Okay, the "increased complexity" here for a more efficient process:
num2alpha <- function(num, chr = letters, zero = "", sep = "") {
len <- length(chr)
stopifnot(len > 1)
signs <- ifelse(!is.na(num) & sign(num) < 0, "-", "")
num <- as.integer(abs(num))
is0 <- !is.na(num) & num < 1e-9
# num[num < 1] <- NA
out <- character(length(num))
mult <- 0
while (any(!is.na(num) & num > 0)) {
not0 <- !is.na(num) & num > 0
out[not0] <- paste0(chr[(num[not0] - 1) %% len + 1], sep, out[not0])
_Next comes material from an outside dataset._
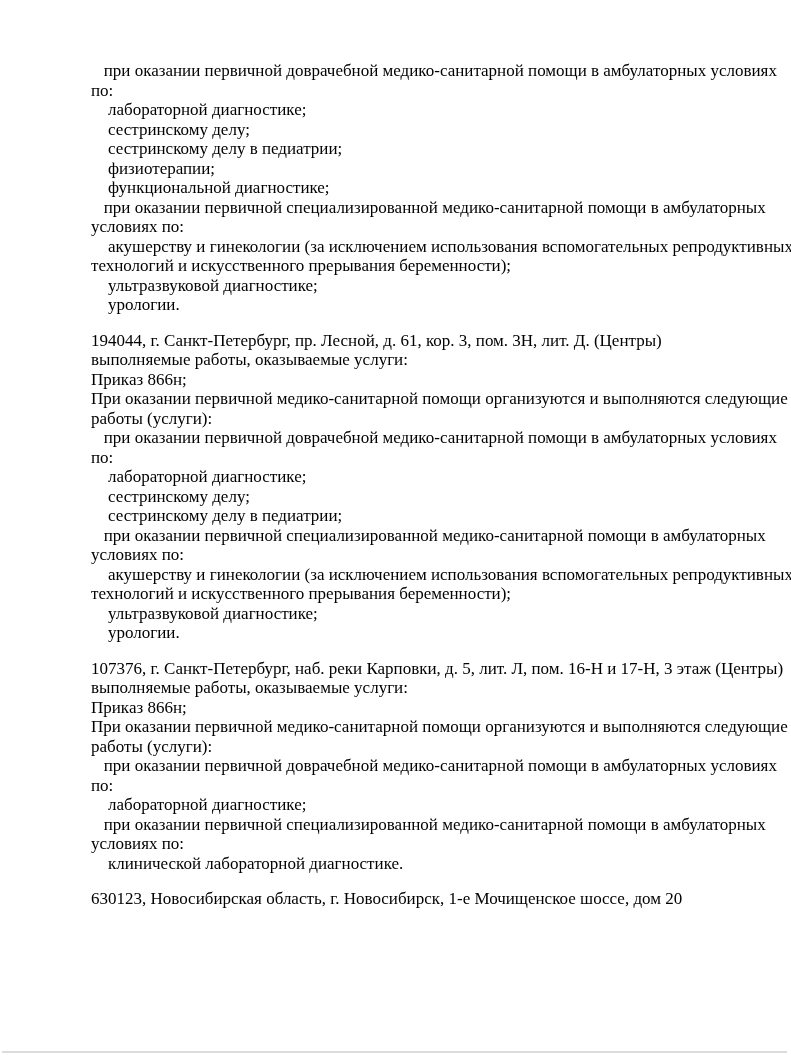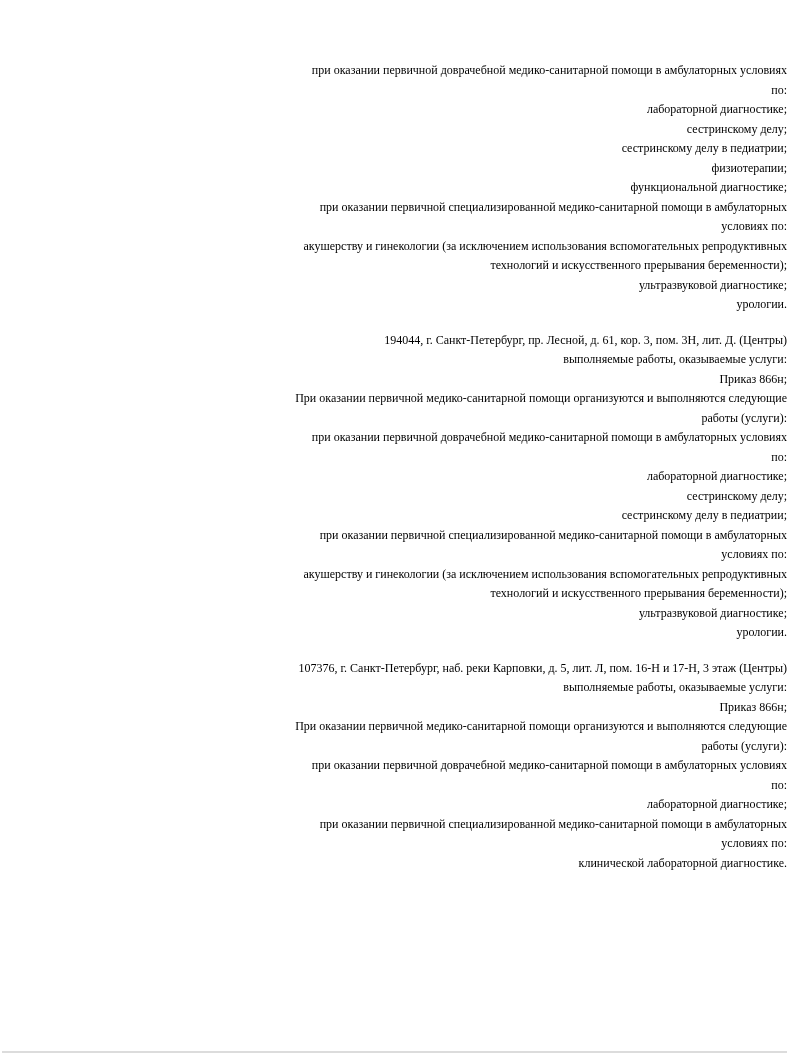"при оказании первичной доврачебной" .para { font-size: 12px -> 17px; text-align: right -> none }
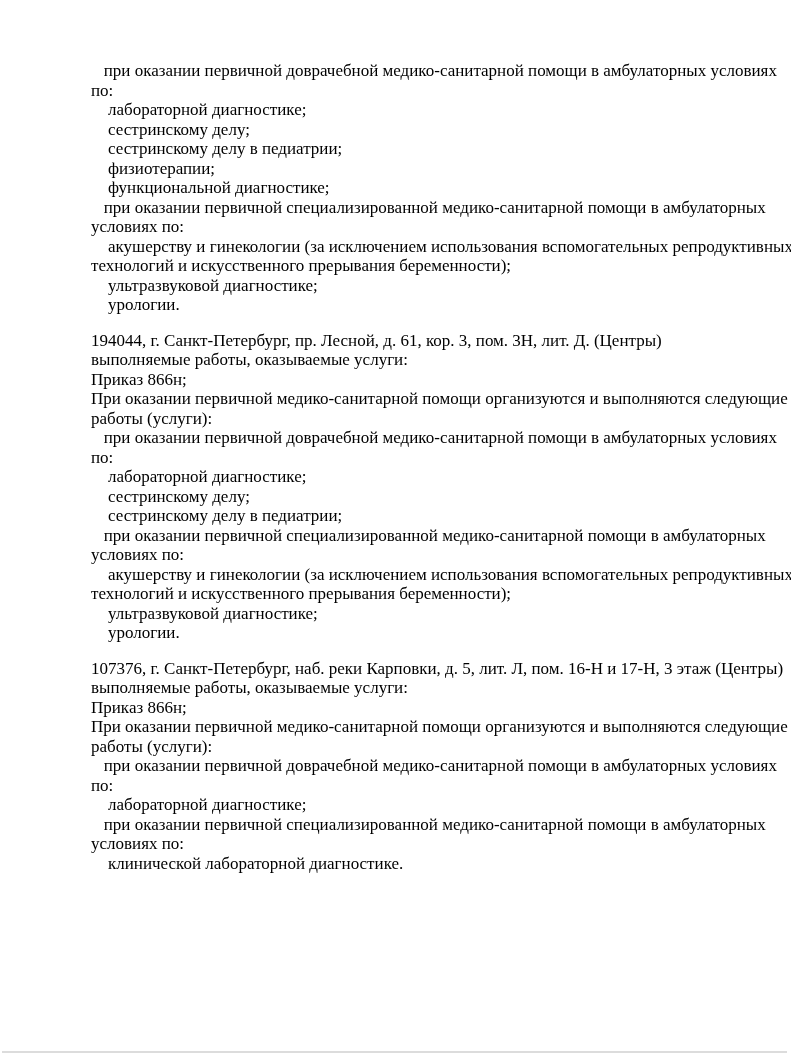"630123, Новосибирская область, г." p.para { html: none -> <p>630123, Новосибирская область, г. Новосибирск, 1-е Мочищенское шоссе, дом 20</p> }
num[not0] <- (num[not0] - 1) %/% len
}
if (nzchar(sep)) out <- sub(paste0(sep, "$"), "", out)
out[is0] <- zero
out[is.na(num)] <- NA
out[!is.na(out)] <- paste0(signs[!is.na(out)], out[!is.na(out)])
out
}
IDdict <- df %>%
distinct(ID) %>%
mutate(newID = num2alpha(row_number()))
IDdict
# ID newID
# 1 1 a
# 2 2 b
# 3 3 c
df %>%
left_join(IDdict, by = "ID")
# ID Name newID
# 1 1 Joseph a
# 2 1 Joseph a
# 3 2 Leo b
# 4 2 Leo b
# 5 1 Joseph a
# 6 3 David c
The num2alpha works more efficiently (using lower-case here, easily changed by using num2alpha(.., chr=LETTERS)), though it is deterministic here. If you are at all concerned about that, then
IDdict <- df %>%
distinct(ID) %>%
mutate(newID = sample(num2alpha(row_number())))
will randomize them for you.
Note that this produces single-letter strings up through 26, then cycles through 2-digit and 3-digit. It also recognized negatives, and while the defatul
num2alpha(c(-5, 0, NA, 1, 25:27, 51:53, 999999), zero="0")
# [1] "-e" "0" NA "a" "y" "z" "aa" "ay" "az" "ba" "bdwgm"
(Note that this is not a simple base-converter, since we're ignoring "0"-values. Try num2alpha(14:16, c(1:9, LETTERS[1:6]), zero="0"). Perhaps it can be made to be more general.)